Rochester Institute of Technology researchers are taking on Big Data to reduce the negative impact of faulty measurements in data collected from complex sensing systems.
"Based on tremendous developments in hardware, and we can now collect, store and process very large amounts of data across many different sensing modalities. However, for these data to be useful, we have to learn how to process them efficiently and reliably, to get as much knowledge out of them as possible,” said Panos Markopoulos.
The assistant professor in RIT’s Kate Gleason College of Engineering, is developing more reliable data analytics by building new system algorithms that can automatically decrease the emphasis placed on corrupted or faulty data through a three-year, $499,236 grant from the National Science Foundation’s Office of Advanced Cyberinfrastructure.

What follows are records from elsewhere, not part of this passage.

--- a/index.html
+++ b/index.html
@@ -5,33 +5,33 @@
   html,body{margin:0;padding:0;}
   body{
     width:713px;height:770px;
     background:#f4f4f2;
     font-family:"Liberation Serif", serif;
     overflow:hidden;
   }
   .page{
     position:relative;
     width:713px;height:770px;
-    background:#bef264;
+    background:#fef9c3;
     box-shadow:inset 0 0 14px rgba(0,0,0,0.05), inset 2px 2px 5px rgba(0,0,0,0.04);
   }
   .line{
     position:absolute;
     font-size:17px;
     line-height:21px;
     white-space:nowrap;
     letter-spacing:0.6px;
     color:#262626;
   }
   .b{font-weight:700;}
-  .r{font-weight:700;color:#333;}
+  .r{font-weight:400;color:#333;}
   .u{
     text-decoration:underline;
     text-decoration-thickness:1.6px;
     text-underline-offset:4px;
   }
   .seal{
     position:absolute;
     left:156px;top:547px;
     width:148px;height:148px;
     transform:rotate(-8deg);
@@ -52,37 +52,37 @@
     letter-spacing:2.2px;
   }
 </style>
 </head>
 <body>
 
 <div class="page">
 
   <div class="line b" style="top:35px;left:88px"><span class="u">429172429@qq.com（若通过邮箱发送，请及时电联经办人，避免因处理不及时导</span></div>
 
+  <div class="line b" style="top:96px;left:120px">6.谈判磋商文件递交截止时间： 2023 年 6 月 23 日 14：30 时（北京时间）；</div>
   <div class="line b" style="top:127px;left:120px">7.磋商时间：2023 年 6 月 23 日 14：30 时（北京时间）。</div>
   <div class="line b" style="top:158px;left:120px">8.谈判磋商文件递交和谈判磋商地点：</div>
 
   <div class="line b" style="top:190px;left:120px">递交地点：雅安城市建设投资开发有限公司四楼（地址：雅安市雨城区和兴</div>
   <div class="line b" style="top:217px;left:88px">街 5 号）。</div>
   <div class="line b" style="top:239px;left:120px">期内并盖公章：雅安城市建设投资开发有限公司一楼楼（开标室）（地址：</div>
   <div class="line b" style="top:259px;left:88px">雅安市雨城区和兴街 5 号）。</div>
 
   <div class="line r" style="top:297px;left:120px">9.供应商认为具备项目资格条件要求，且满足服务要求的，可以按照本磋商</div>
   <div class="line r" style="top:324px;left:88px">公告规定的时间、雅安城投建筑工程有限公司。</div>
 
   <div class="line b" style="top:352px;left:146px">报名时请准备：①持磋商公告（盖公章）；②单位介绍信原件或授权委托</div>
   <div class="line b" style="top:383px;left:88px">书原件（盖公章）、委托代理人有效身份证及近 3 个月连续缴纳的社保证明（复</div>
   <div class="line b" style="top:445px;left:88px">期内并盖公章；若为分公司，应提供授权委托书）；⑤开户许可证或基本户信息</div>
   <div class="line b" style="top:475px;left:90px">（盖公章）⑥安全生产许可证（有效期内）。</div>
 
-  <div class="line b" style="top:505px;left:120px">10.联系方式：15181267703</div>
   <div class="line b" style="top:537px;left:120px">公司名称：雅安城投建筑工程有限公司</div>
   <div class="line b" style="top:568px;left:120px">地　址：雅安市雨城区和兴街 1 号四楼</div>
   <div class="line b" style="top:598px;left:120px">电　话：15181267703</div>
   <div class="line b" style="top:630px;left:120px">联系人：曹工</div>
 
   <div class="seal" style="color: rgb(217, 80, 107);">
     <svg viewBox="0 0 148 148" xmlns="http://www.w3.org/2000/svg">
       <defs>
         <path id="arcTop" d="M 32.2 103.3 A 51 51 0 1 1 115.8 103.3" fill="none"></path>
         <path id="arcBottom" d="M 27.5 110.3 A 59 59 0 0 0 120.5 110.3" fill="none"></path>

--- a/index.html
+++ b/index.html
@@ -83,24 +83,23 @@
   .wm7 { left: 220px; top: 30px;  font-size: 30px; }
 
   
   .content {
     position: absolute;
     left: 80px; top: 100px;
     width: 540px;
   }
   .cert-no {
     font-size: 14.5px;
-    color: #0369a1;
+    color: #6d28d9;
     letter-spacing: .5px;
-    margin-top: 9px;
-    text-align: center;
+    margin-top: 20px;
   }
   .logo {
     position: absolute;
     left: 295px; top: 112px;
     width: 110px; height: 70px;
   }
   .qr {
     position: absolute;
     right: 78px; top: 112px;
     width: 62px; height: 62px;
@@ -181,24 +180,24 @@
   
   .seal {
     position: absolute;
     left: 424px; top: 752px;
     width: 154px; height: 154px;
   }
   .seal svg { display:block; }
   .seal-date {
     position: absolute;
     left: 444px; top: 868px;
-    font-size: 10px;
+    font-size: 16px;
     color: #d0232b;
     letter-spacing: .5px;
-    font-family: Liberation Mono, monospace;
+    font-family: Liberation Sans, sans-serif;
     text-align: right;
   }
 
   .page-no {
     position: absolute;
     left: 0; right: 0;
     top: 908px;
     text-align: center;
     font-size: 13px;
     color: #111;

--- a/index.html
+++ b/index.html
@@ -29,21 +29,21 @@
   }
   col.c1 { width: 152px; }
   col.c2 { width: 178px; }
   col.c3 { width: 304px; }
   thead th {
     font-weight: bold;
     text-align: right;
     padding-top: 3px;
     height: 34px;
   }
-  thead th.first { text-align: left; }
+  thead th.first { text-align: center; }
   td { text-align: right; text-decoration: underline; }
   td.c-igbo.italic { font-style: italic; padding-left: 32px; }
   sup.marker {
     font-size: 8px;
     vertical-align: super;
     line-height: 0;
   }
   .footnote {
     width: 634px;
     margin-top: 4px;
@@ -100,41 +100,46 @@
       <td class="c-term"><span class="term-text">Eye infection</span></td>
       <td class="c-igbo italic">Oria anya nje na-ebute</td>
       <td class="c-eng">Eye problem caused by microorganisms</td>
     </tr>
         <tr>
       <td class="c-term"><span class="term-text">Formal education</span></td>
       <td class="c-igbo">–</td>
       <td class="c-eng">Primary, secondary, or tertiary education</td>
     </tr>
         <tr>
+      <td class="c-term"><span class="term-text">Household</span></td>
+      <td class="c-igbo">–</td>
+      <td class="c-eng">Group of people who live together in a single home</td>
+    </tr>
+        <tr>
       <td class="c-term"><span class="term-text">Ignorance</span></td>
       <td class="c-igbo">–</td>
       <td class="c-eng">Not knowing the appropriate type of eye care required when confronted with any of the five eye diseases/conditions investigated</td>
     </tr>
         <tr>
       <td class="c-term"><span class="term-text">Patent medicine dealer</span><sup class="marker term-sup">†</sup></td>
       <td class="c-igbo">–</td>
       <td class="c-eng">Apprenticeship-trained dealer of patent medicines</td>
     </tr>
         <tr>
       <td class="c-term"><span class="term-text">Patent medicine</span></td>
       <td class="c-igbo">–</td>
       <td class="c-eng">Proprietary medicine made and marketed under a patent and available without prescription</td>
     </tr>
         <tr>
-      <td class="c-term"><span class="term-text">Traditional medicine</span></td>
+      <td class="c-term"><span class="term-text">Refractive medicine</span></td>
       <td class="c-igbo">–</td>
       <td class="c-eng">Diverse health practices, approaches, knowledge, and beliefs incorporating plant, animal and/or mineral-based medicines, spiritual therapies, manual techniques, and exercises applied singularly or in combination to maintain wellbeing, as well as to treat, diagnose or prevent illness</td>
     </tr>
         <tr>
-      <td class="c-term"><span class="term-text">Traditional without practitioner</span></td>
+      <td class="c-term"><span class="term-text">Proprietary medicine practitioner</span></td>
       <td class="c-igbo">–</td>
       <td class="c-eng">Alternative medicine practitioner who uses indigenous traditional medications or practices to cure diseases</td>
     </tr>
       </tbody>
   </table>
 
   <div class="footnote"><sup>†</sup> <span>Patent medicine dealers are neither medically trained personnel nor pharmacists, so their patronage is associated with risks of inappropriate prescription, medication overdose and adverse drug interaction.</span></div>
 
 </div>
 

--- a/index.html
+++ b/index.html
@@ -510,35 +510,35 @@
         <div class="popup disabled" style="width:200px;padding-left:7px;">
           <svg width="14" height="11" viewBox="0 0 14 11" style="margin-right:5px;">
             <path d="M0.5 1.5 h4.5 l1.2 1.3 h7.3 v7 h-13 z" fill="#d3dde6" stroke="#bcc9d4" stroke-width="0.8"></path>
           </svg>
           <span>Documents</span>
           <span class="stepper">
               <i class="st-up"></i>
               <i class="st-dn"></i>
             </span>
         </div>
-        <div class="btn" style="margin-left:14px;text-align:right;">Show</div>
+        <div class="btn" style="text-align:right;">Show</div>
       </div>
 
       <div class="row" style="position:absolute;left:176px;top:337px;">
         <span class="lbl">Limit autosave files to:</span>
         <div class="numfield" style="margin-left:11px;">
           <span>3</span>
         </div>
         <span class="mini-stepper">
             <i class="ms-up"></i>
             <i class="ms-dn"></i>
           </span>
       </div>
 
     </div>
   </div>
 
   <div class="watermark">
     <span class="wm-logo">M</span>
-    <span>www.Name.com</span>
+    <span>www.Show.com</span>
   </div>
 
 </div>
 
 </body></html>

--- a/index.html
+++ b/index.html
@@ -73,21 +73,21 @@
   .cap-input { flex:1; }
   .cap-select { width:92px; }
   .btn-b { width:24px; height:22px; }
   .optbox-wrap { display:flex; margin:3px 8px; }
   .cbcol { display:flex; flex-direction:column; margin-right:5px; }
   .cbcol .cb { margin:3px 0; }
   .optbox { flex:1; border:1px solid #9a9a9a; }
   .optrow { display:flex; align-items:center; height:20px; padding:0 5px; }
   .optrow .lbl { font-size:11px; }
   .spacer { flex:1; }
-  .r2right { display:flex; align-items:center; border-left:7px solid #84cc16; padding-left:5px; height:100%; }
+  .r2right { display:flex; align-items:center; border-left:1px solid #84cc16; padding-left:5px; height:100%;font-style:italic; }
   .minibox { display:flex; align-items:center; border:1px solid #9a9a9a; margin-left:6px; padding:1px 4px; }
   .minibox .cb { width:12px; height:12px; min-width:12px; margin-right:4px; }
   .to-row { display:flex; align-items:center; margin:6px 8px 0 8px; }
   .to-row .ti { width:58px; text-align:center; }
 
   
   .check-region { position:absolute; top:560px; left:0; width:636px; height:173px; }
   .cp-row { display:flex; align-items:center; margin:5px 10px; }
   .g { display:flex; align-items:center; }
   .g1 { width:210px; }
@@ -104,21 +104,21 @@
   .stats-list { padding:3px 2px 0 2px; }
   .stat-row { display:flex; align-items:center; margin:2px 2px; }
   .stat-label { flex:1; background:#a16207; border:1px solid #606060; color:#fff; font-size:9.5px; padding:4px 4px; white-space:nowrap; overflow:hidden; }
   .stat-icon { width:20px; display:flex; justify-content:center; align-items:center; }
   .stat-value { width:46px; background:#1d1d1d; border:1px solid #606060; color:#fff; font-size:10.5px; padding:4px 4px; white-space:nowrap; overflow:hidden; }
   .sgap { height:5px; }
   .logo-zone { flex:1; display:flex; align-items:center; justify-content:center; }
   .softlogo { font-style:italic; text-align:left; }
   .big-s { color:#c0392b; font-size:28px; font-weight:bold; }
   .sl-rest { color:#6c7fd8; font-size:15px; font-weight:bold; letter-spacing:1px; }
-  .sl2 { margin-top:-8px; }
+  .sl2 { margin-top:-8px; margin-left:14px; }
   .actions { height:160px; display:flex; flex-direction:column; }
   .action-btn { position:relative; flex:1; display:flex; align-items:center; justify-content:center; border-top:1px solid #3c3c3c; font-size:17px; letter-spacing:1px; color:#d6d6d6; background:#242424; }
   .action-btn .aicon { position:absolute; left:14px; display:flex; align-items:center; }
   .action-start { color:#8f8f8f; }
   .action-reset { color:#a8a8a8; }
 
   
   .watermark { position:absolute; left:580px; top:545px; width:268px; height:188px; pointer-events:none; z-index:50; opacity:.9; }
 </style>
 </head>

With the increase in data collected from applications such as social networks, health care and computer vision, there is a need for more reliable data analysis. Intelligent systems rely on data collected across diverse sensing modalities (such as time, frequency and 3D space) and organize them in multi-dimensional arrays, also referred to as “tensors.” However, many existing methods of data analysis are sensitive to faulty measurements and may provide false conclusions, Markopoulos explained.
“These applications have their foundations in signal processing algorithms,” he said. “Our work is about taking large data sets, analyzing them and extracting knowledge. It is inevitable that some of this data will be faulty, noisy or corrupted and will not represent the system we are trying to understand. Our analysis should be robust against such faulty data. This is the real problem this project tries to solve—to do data analysis in a reliable way.”
The team’s approach will be three-fold: improve current algorithms to better assess data across the tensor arrays, develop software solutions to reflect the new processing capabilities and to allow the development of prototypes that use the new algorithms for social network analytics, machine learning—to train machines on how to understand differences between different classes of data—and computer vision.
“There is not much research in corruption resistant analysis of big data sets. This project will set the theoretical and algorithm foundations for this work,” said Markopoulos, an expert in signal processing and data analysis. He will be working with Andreas Savakis, RIT professor of computer engineering and researcher in computer vision, and Vagelis Papalexakis, a professor of computer science from the University of California at Riverside, who specializes in data mining.
“What I think that is most important about this project is it will give us the opportunity to develop new theory and algorithms. The findings of the project have the potential to have high impact, not only in the industry, but also in the theory of data analysis,” he said. “This can also have a significant impact in Academia, increasing the students’ skills in analyzing, understanding, and learning from Big Data.”